Le temps que je la rejoigne, elle est déjà dans la chambre... et a allumé la lumière. Aussitôt, Louis se met à pleurer, me vrillant littéralement les tympans.

— Merde, putain, chut, chut, tout va bien... murmuré-je en faisant le tour du lit pour aller rejoindre le berceau.

Je récupère le petit, le berçant contre moi. Dans l'entrée de la chambre, Esther me regarde faire avec les yeux ronds comme des soucoupes.

— Mais... mais... qu'est-ce que... bégaie-t-elle. Pourquoi est-ce qu'il y a un bébé dans ma chambre ?

Je cale ma main derrière la tête de Louis en la fusillant du regard.

— Attends mais tu parles de cette pièce, là ? Sérieusement, t'es complètement timbrée. C'est la chambre de ma sœur ici, va te faire soigner.

La blonde semble complètement sous le choc. Elle me regarde essayer de calmer Louis en regardant chaque recoin de la pièce, les doigts serrés autour de la bretelle de son totebag comme si sa vie en dépendait.

— Mais ce sont mes affaires partout ! s'exclame-t-elle soudain, comme à bout de nerfs.
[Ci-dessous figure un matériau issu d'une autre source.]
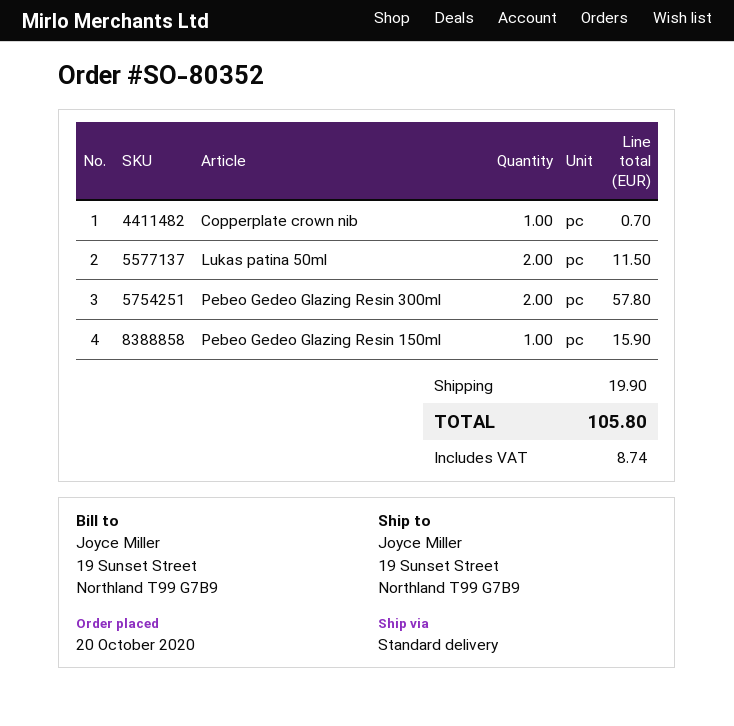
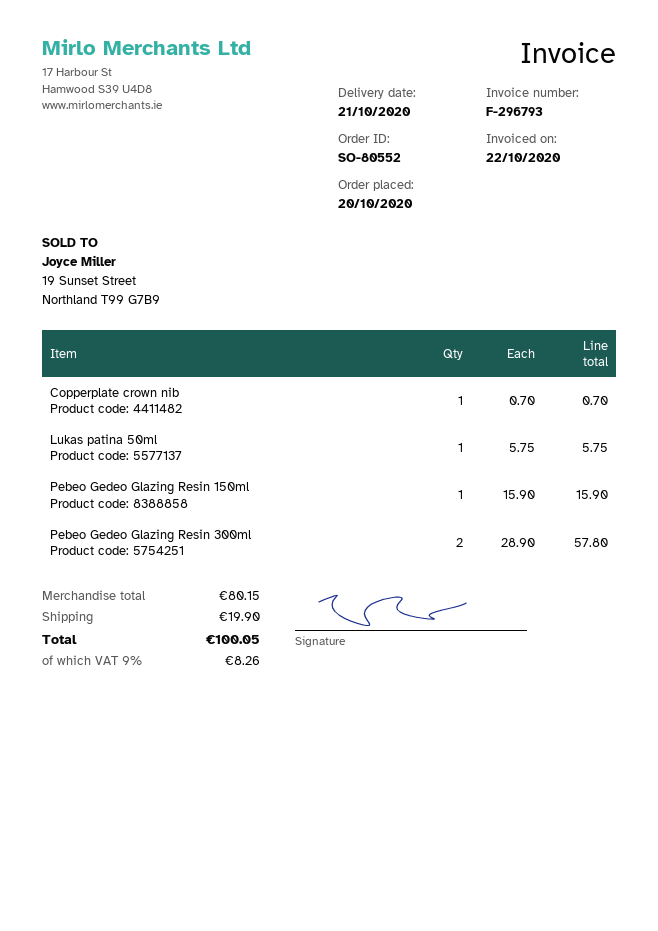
order number: SO-80352 -> SO-80552
Lukas patina 50ml: 2 for 11.50 -> 1 for 5.75
tax: 8.74 -> 8.26
total: 105.80 -> 100.05

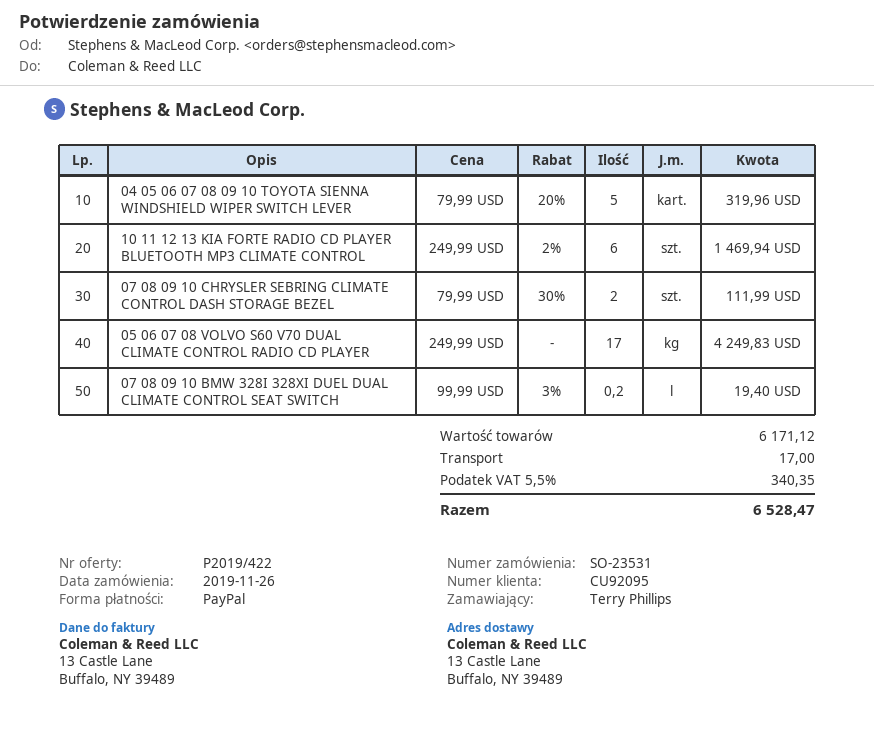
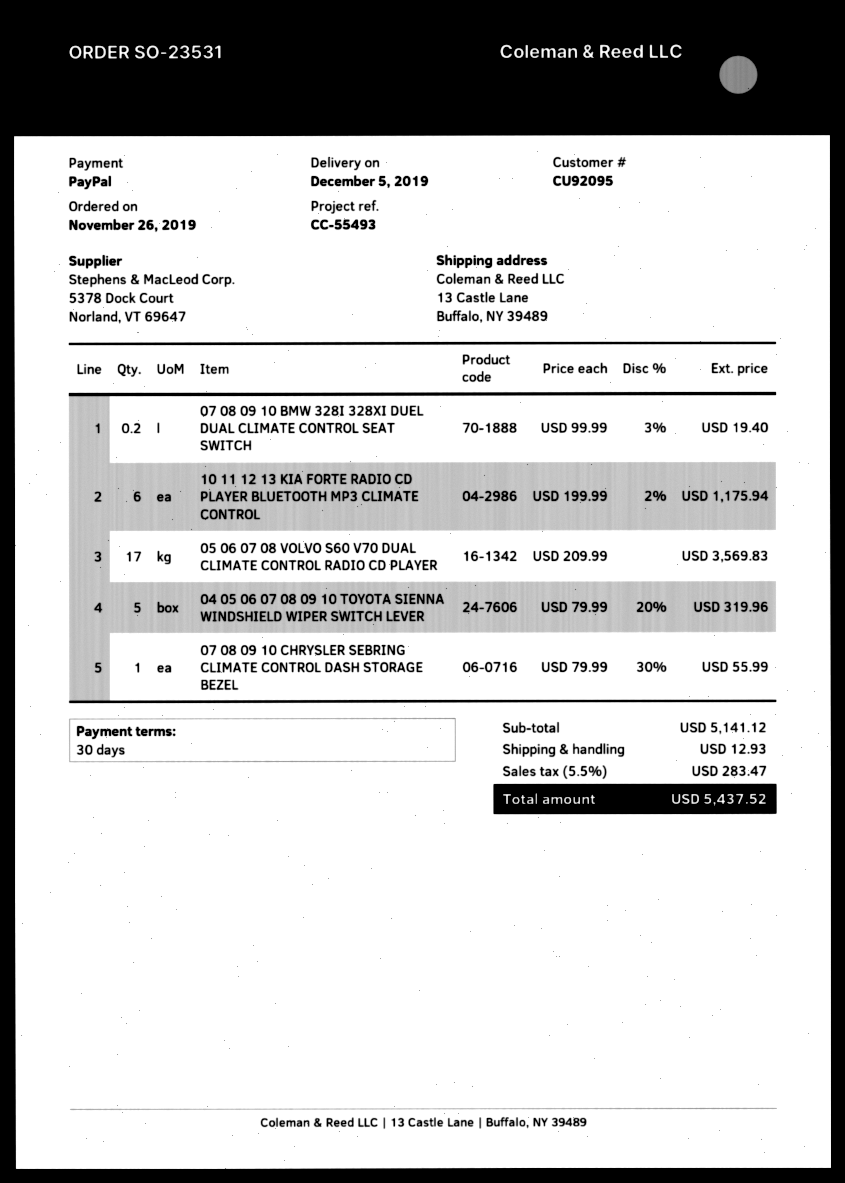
10 11 12 13 KIA FORTE RADIO CD PLAYER BLUETOOTH MP3 CLIMATE CONTROL: 6 x 249.99 - 2% = 1469.94 -> 6 x 199.99 - 2% = 1175.94
07 08 09 10 CHRYSLER SEBRING CLIMATE CONTROL DASH STORAGE BEZEL: 2 x 79.99 - 30% = 111.99 -> 1 x 79.99 - 30% = 55.99
05 06 07 08 VOLVO S60 V70 DUAL CLIMATE CONTROL RADIO CD PLAYER: 17 x 249.99 = 4249.83 -> 17 x 209.99 = 3569.83
subtotal: 6171.12 -> 5141.12
shipping: 17.00 -> 12.93
tax: 5.5% = 340.35 -> 5.5% = 283.47
total: 6528.47 -> 5437.52

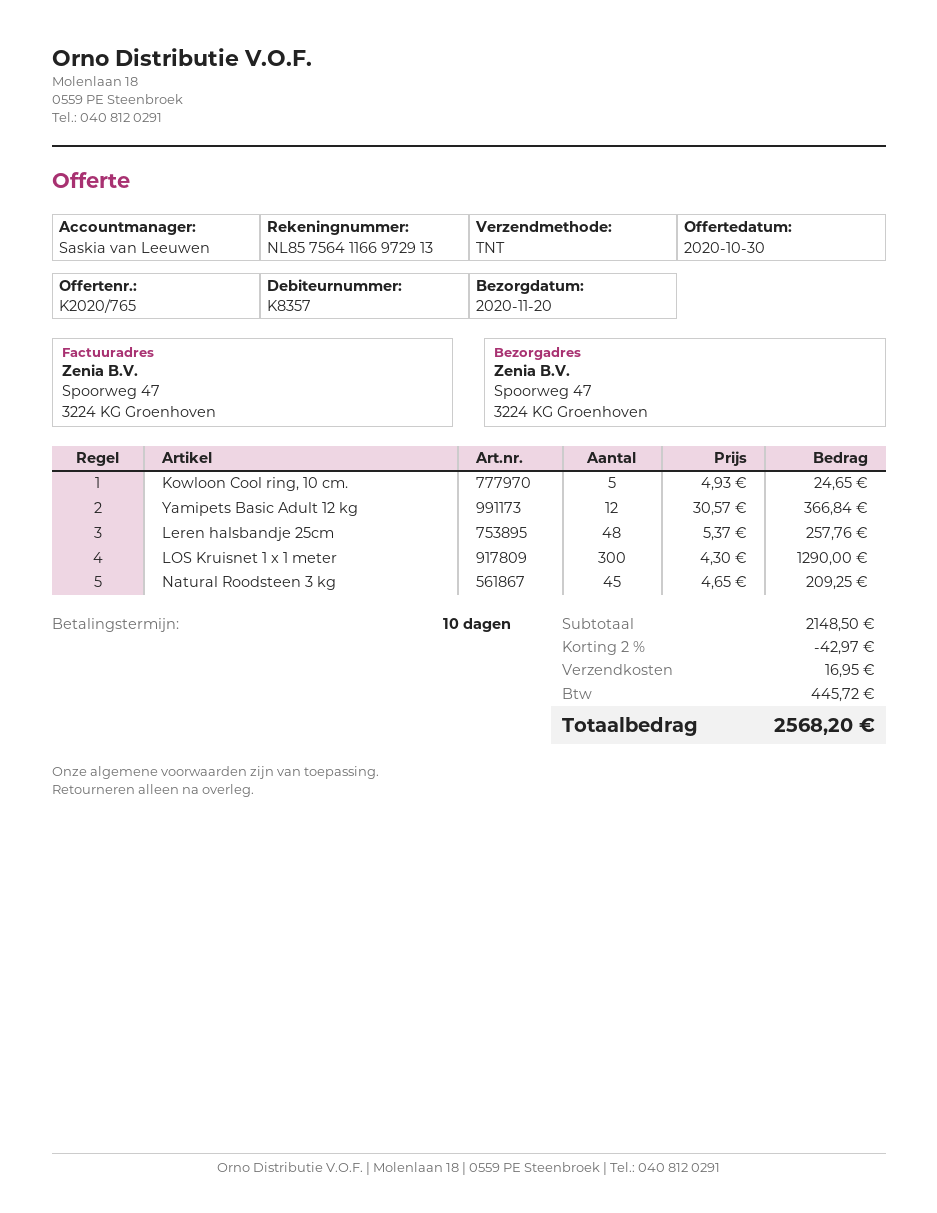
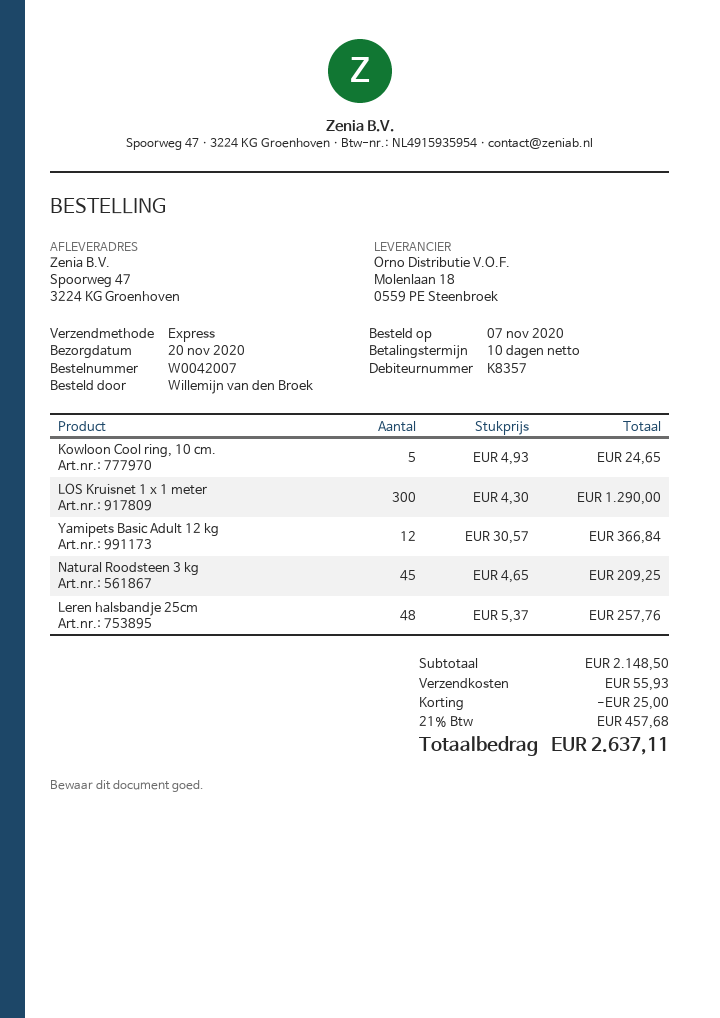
shipping method: TNT -> express
discount: 42.97 -> 25.00
shipping: 16.95 -> 55.93
tax: 445.72 -> 457.68
total: 2568.20 -> 2637.11

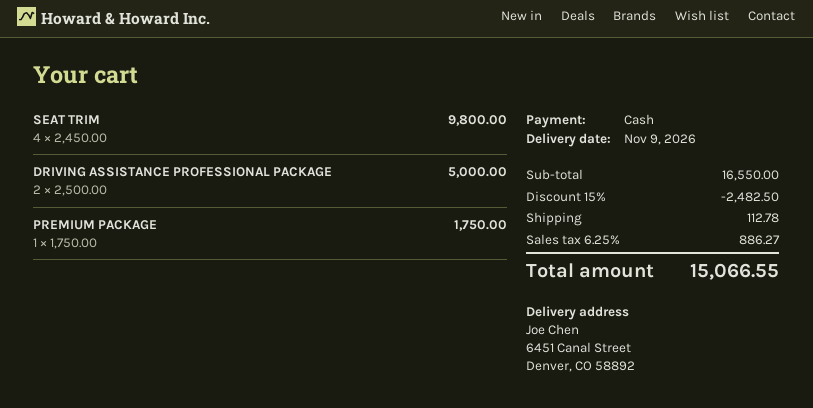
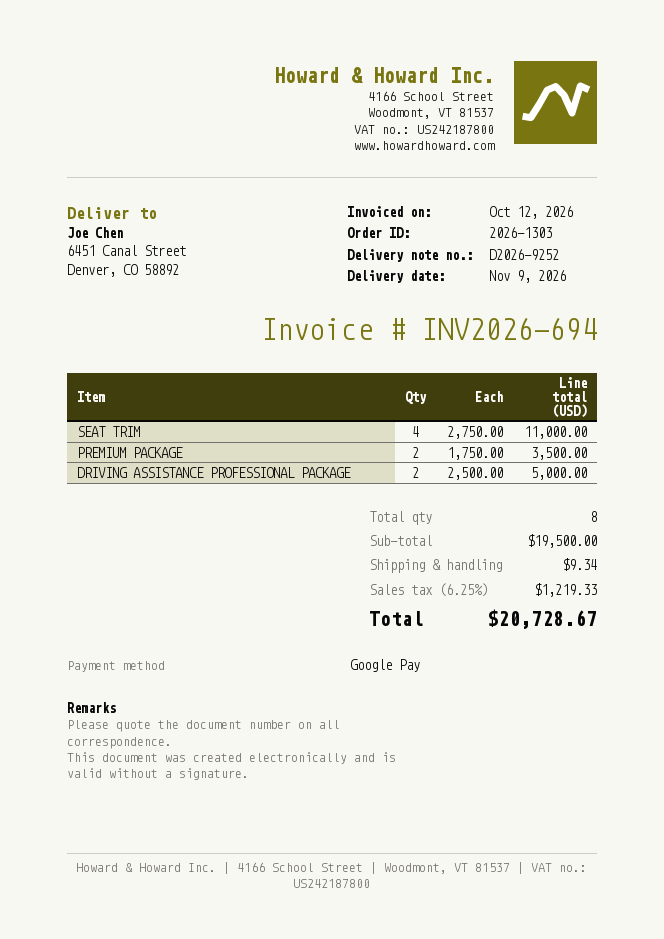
payment method: cash -> Google Pay
SEAT TRIM: 4 x 2450.00 = 9800.00 -> 4 x 2750.00 = 11000.00
PREMIUM PACKAGE: 1 x 1750.00 = 1750.00 -> 2 x 1750.00 = 3500.00
subtotal: 16550.00 -> 19500.00
discount: 15% = 2482.50 -> none
shipping: 112.78 -> 9.34
tax: 6.25% = 886.27 -> 6.25% = 1219.33
total: 15066.55 -> 20728.67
La housse de couette, le tourne-disque, les affiches, je... tout est à moi ! Comment est-ce que ça pourrait être la chambre de ta sœur, à la fin ?!

Je regarde autour de moi, perplexe. Il est vrai que je n'avais pas fait attention à ces détails jusque-là tant j'étais épuisé par le déménagement, mais je ne me rappelle effectivement pas avoir vu ces affaires dans l'ancienne chambre d'Adèle.

Mais alors, comment est-ce possible que tout ce bordel se soit retrouvé ici ?

— Oh mon dieu, lâche-t-elle soudain. Je crois que... Je crois...

— Quoi ?! répliqué-je sèchement, à bout de patience. Tu crois que quoi ?

Alors, doucement, Esther laisse tomber ses bras le long de son corps avant de me répondre simplement :

— Je crois qu'on vit tous les deux ici.